With the fall creators update Windows now uses UAC 2.0. So plug in your interface and go. About time.
Still pretty sketchy in my experience. My fully updated Creators install recognized my Emo DC-1 and connected just fine with no issues.
That is until I tried to plug in a USB stick or drive, then it would refuse to connect to them telling me it didn't recognize the device?
Unplug the DC-1 and it falls back to recognizing my USB storage devices just fine?
Never put any time into investigating the issue as I don't use the Windoz partition for anything but doing my Quicken financial accounts.

That being said, this looks pretty freaking awesome:
watchnerd, why not get a PC build of your choice and install a Hackintosh OS?
 
Last edited:
It is all driverless now with Windows 10 Creator's edition.

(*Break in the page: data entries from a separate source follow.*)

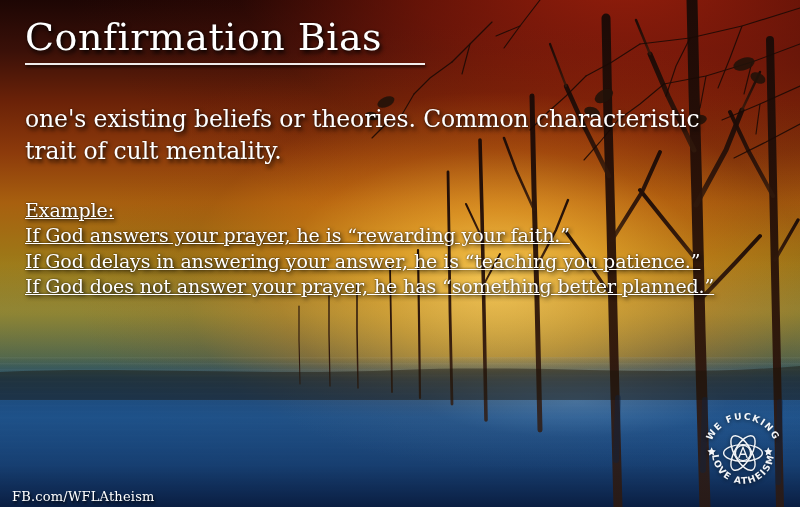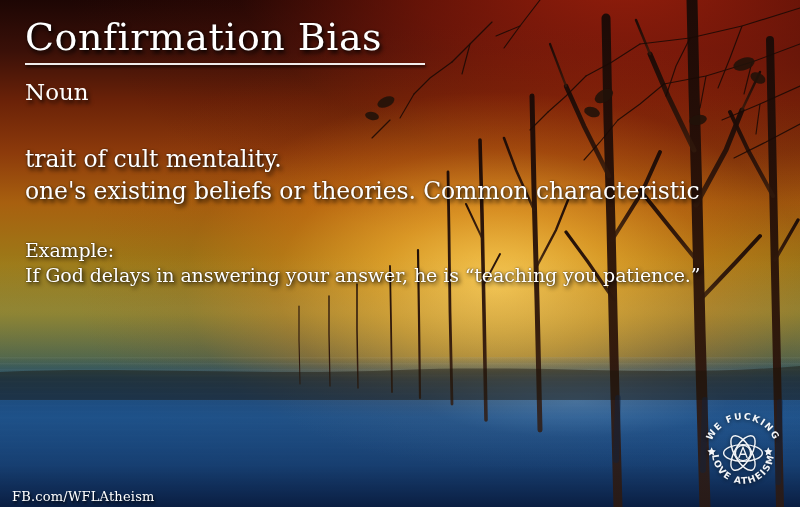--- a/index.html
+++ b/index.html
@@ -263,7 +263,6 @@
     <div class="title">Confirmation Bias</div>
     <div class="title-rule"></div>
 
-    <div class="pos">Noun</div>
 
     <div class="definition">
       <div>trait of cult mentality.</div>

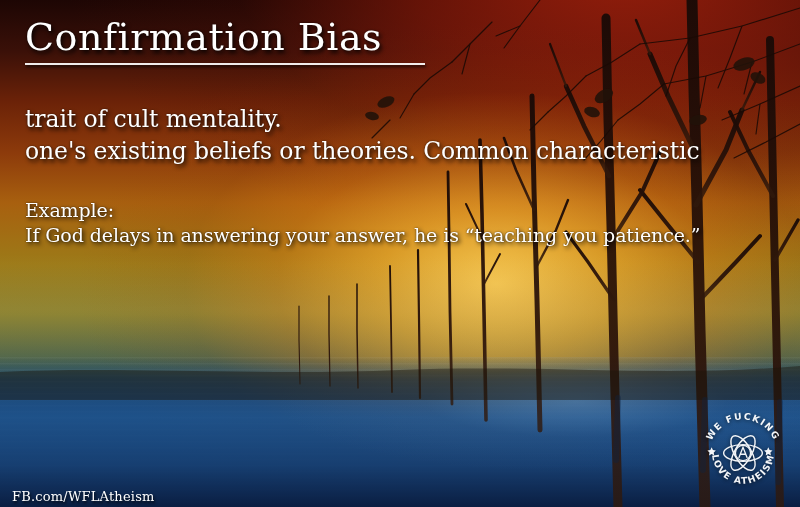--- a/index.html
+++ b/index.html
@@ -265,8 +265,8 @@
 
 
     <div class="definition">
+      <div>one's existing beliefs or theories. Common characteristic</div>
       <div>trait of cult mentality.</div>
-      <div>one's existing beliefs or theories. Common characteristic</div>
     </div>
 
     <div class="example-block">

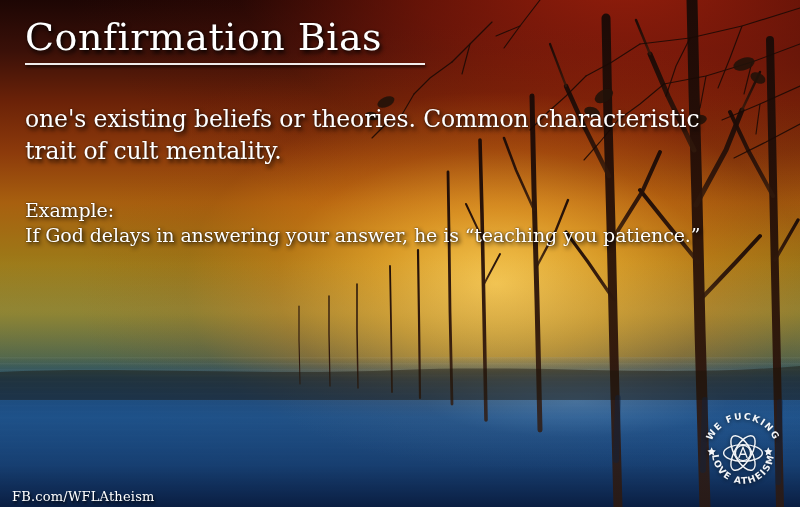--- a/index.html
+++ b/index.html
@@ -134,6 +134,7 @@
     line-height:1.34;
     letter-spacing:-0.1px;
     text-shadow:2px 2px 4px rgba(0,0,0,0.85), 0 0 2px rgba(0,0,0,0.6);
+    text-decoration:underline;
   }
   .example-block .ex-line { white-space:nowrap; }
 

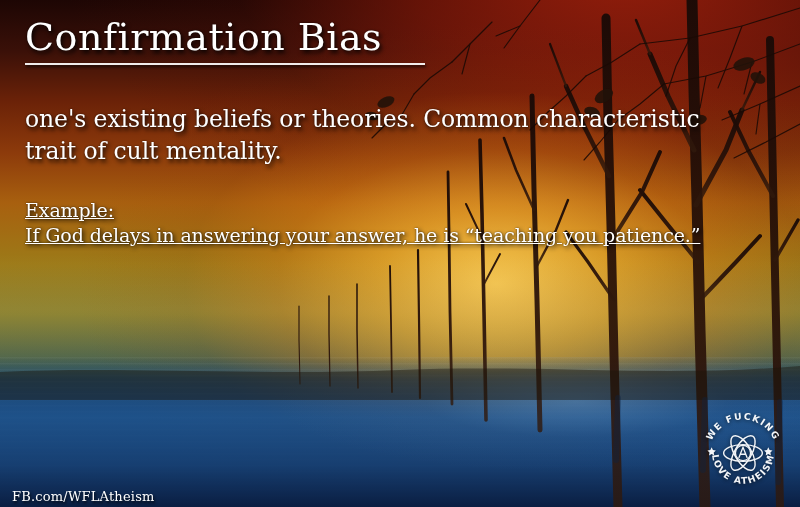--- a/index.html
+++ b/index.html
@@ -272,6 +272,7 @@
 
     <div class="example-block">
       <div class="ex-line">Example:</div>
+      <div class="ex-line">If God answers your prayer, he is “rewarding your faith.”</div>
       <div class="ex-line">If God delays in answering your answer, he is “teaching you patience.”</div>
     </div>
   </div>

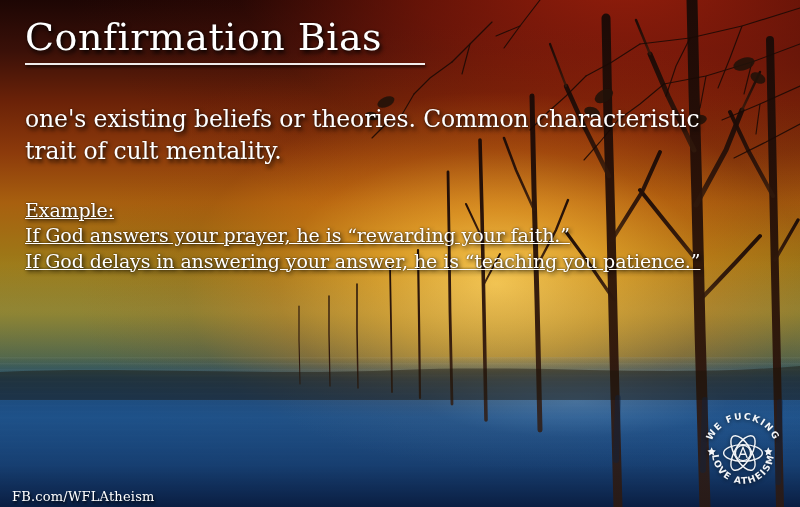--- a/index.html
+++ b/index.html
@@ -274,6 +274,7 @@
       <div class="ex-line">Example:</div>
       <div class="ex-line">If God answers your prayer, he is “rewarding your faith.”</div>
       <div class="ex-line">If God delays in answering your answer, he is “teaching you patience.”</div>
+      <div class="ex-line">If God does not answer your prayer, he has “something better planned.”</div>
     </div>
   </div>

Could you explain how the "driverless" works/differs from the previous editions? and/or provide explanation references?

(Just in general, not a technical explanation)

THX
 
Still pretty sketchy in my experience. My fully updated Creators install recognized my Emo DC-1 and connected just fine with no issues.
That is until I tried to plug in a USB stick or drive, then it would refuse to connect to them telling me it didn't recognize the device?
Unplug the DC-1 and it falls back to recognizing my USB storage devices just fine?
Never put any time into investigating the issue as I don't use the Windoz partition for anything but doing my Quicken financial accounts.

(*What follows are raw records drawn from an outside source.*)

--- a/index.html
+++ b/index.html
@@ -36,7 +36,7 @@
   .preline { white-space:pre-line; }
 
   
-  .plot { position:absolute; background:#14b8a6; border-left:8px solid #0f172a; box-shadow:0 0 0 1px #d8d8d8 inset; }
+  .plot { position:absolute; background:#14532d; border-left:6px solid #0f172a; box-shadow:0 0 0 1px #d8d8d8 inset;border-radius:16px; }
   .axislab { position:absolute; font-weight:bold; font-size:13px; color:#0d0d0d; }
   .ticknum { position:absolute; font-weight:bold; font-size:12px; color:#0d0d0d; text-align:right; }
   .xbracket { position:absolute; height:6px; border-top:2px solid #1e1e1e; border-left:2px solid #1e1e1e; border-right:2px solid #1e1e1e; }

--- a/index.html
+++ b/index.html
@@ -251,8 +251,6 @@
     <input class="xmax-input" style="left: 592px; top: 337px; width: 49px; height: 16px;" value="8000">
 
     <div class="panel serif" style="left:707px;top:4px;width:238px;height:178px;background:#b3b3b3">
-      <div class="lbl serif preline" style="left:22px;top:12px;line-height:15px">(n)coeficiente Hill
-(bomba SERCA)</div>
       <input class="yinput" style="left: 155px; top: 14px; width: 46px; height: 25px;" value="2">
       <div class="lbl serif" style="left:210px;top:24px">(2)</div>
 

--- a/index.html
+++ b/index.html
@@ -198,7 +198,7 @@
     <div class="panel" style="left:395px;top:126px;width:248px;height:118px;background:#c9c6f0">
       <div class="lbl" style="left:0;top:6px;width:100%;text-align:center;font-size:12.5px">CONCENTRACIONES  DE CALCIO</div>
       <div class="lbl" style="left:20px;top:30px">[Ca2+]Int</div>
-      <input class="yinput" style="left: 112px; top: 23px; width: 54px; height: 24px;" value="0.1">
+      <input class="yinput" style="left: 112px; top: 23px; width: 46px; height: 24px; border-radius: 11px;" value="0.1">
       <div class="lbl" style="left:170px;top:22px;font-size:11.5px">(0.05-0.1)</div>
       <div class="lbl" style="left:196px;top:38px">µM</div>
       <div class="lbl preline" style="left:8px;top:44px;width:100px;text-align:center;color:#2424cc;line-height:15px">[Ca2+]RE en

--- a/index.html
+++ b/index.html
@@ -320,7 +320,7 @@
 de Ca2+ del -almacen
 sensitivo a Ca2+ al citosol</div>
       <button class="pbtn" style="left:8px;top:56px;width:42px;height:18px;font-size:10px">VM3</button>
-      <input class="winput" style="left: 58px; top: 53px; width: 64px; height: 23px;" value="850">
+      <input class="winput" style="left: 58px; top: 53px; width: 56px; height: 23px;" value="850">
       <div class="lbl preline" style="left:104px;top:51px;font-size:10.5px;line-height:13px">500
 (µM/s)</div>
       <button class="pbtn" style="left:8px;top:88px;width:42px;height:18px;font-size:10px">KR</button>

watchnerd, why not get a PC build of your choice and install a Hackintosh OS?

I thought the loopholes that allowed Hackintoshes were closed years ago?
 
Could you explain how the "driverless" works/differs from the previous editions? and/or provide explanation references?

There are standards for USB audio
UAC1 (USB Audio Class 1) allows for 2 channel pcm with 24 bits and 96 kHz sample rate max
In 2009 UAC2 was finalized.
It supports 32 bit and all common sample rates > 96 kHz.
Apple and Linux supports UAC2 from 2010 on.
In 2017 Microsoft finally implemented UAC2
Hence before you had to install a third party driver to use UAC2 on Win.
Bit more detail: http://www.thewelltemperedcomputer.com/KB/USB.html
 
I last did that 10+ years ago.

I'm so fsr behind on knowing which graphic card, chip set, etc is bang for the buck...or even just best. It would take me weeks of research.

And then there are the cases.

That being said, it was fun last time I did it (back in overclocked AMD days).

If I did all that, I'd probably put Linux on it, anyway.

For a 5K display the AMD Radeon WX5100 will give you everything you see listed with the iMac Pro for $340. For $70 you can get a lot of cards that will do 4K displays (this I would consider bang for the buck).

CPU: AMD Ryzen 5 1600 6core for $199

Get a mainboard that supports M.2 NVME storage
 
Windows 10 is still Windows which means it's a bifurcated mess of a designed by committee OS. Just like it has always been.